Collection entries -

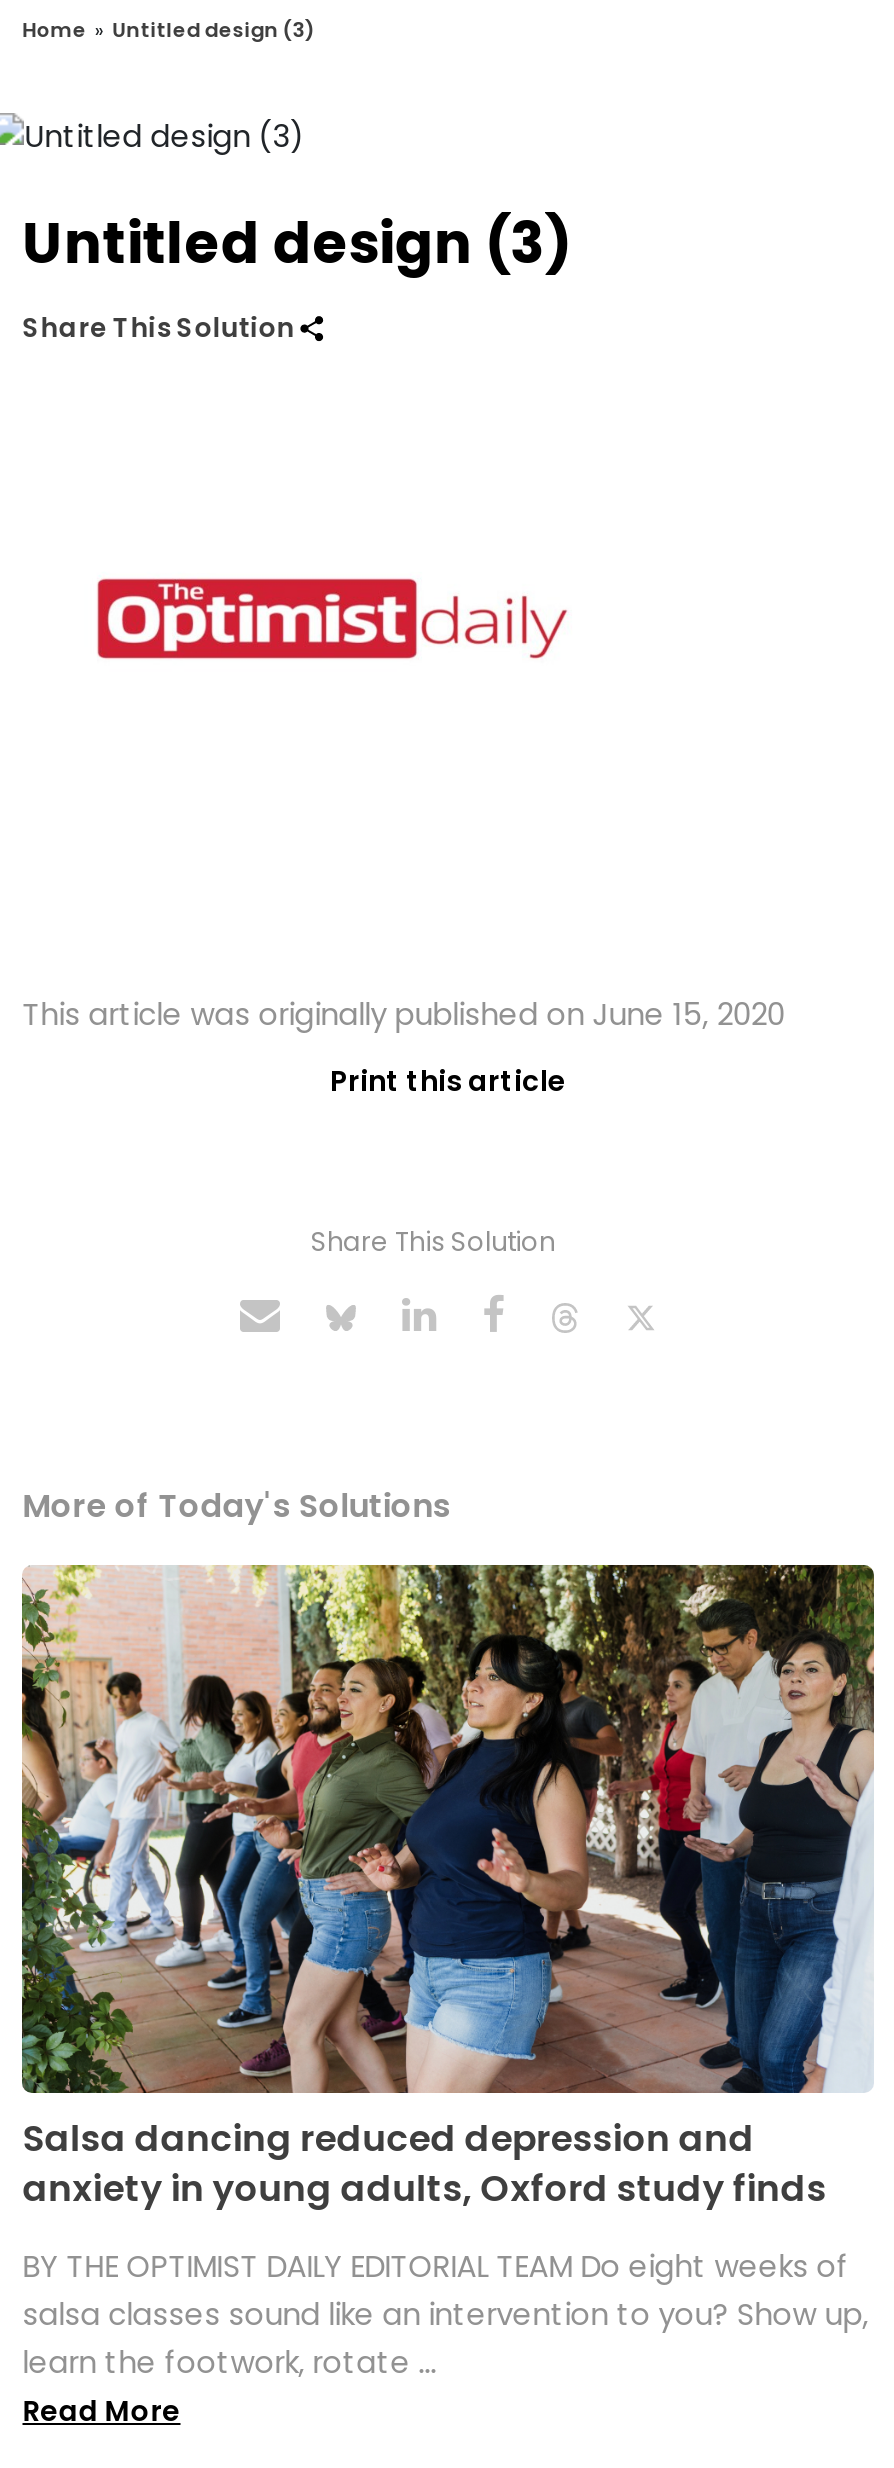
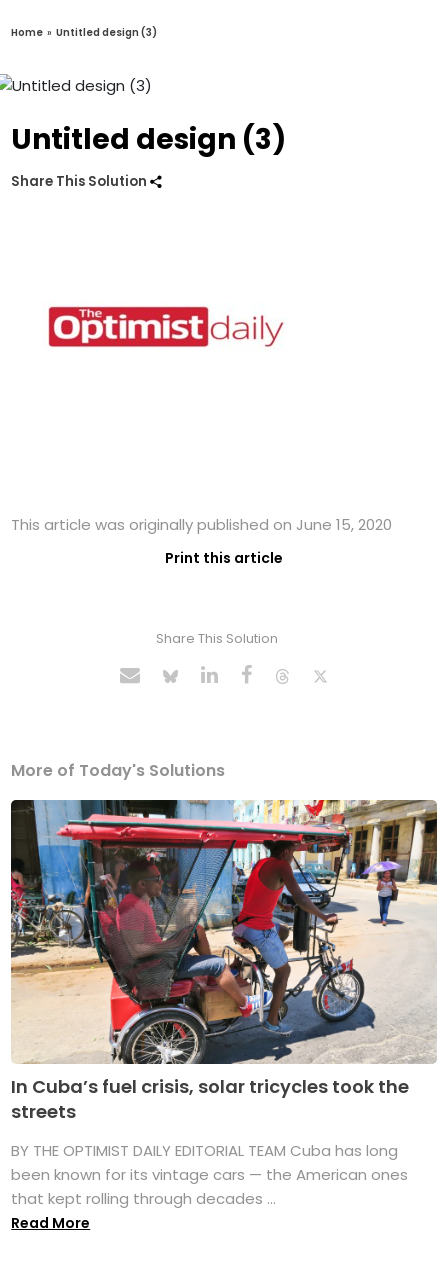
- [image]
- Salsa dancing reduced depression and
- anxiety in young adults, Oxford study finds
+ [image]
+ In Cuba’s fuel crisis, solar tricycles took the
+ streets

- BY THE OPTIMIST DAILY EDITORIAL TEAM Do eight weeks of
- salsa classes sound like an intervention to you? Show up,
- learn the footwork, rotate ...
+ BY THE OPTIMIST DAILY EDITORIAL TEAM Cuba has long
+ been known for its vintage cars — the American ones
+ that kept rolling through decades ...
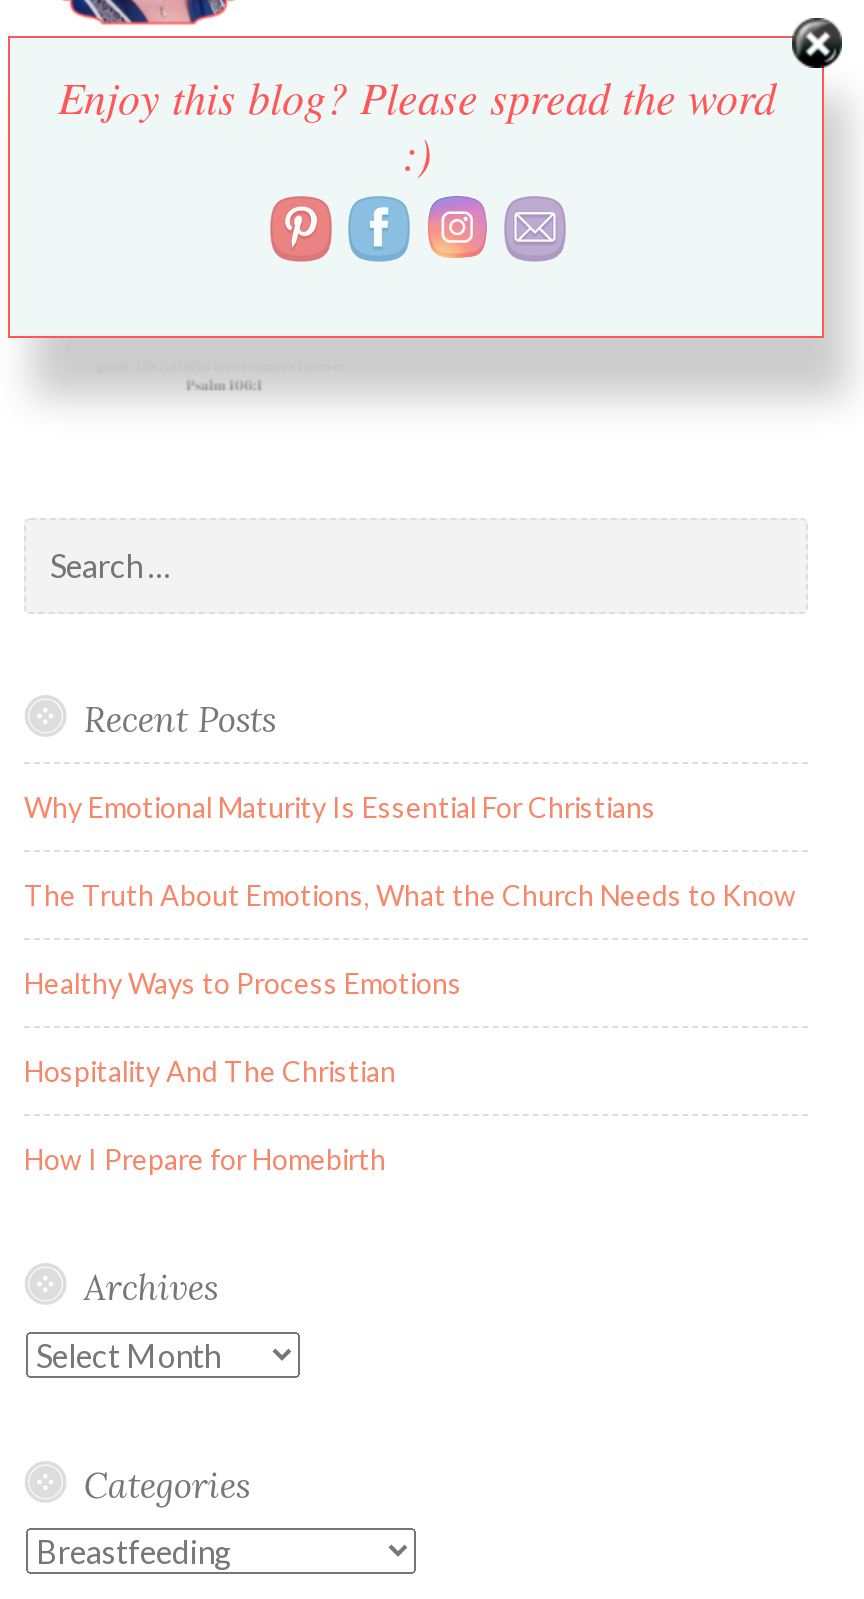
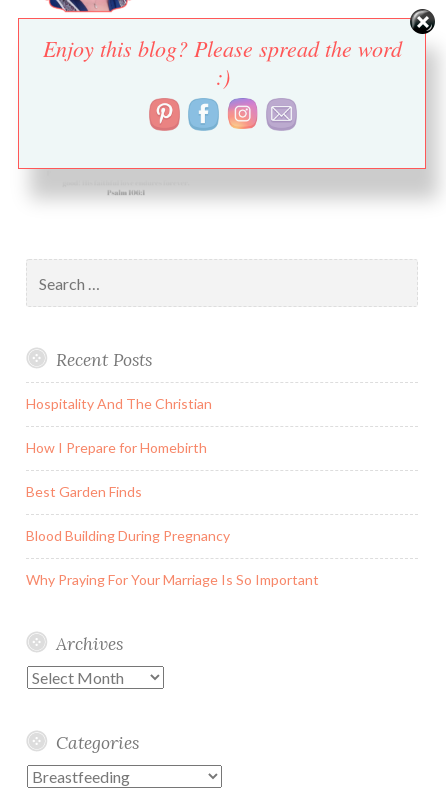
- Why Emotional Maturity Is Essential For Christians
- The Truth About Emotions, What the Church Needs to Know
- Healthy Ways to Process Emotions

moved up: Hospitality And The Christian | How I Prepare for Homebirth

+ Best Garden Finds
+ Blood Building During Pregnancy
+ Why Praying For Your Marriage Is So Important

Activity -
Pictures must not appear in the copy, and every record must be restated word for word.

Result -
- [image]
- Salsa dancing reduced depression and
- anxiety in young adults, Oxford study finds
+ [image]
+ In Cuba’s fuel crisis, solar tricycles took the
+ streets

- BY THE OPTIMIST DAILY EDITORIAL TEAM Do eight weeks of
- salsa classes sound like an intervention to you? Show up,
- learn the footwork, rotate ...
+ BY THE OPTIMIST DAILY EDITORIAL TEAM Cuba has long
+ been known for its vintage cars — the American ones
+ that kept rolling through decades ...
- Why Emotional Maturity Is Essential For Christians
- The Truth About Emotions, What the Church Needs to Know
- Healthy Ways to Process Emotions

moved up: Hospitality And The Christian | How I Prepare for Homebirth

+ Best Garden Finds
+ Blood Building During Pregnancy
+ Why Praying For Your Marriage Is So Important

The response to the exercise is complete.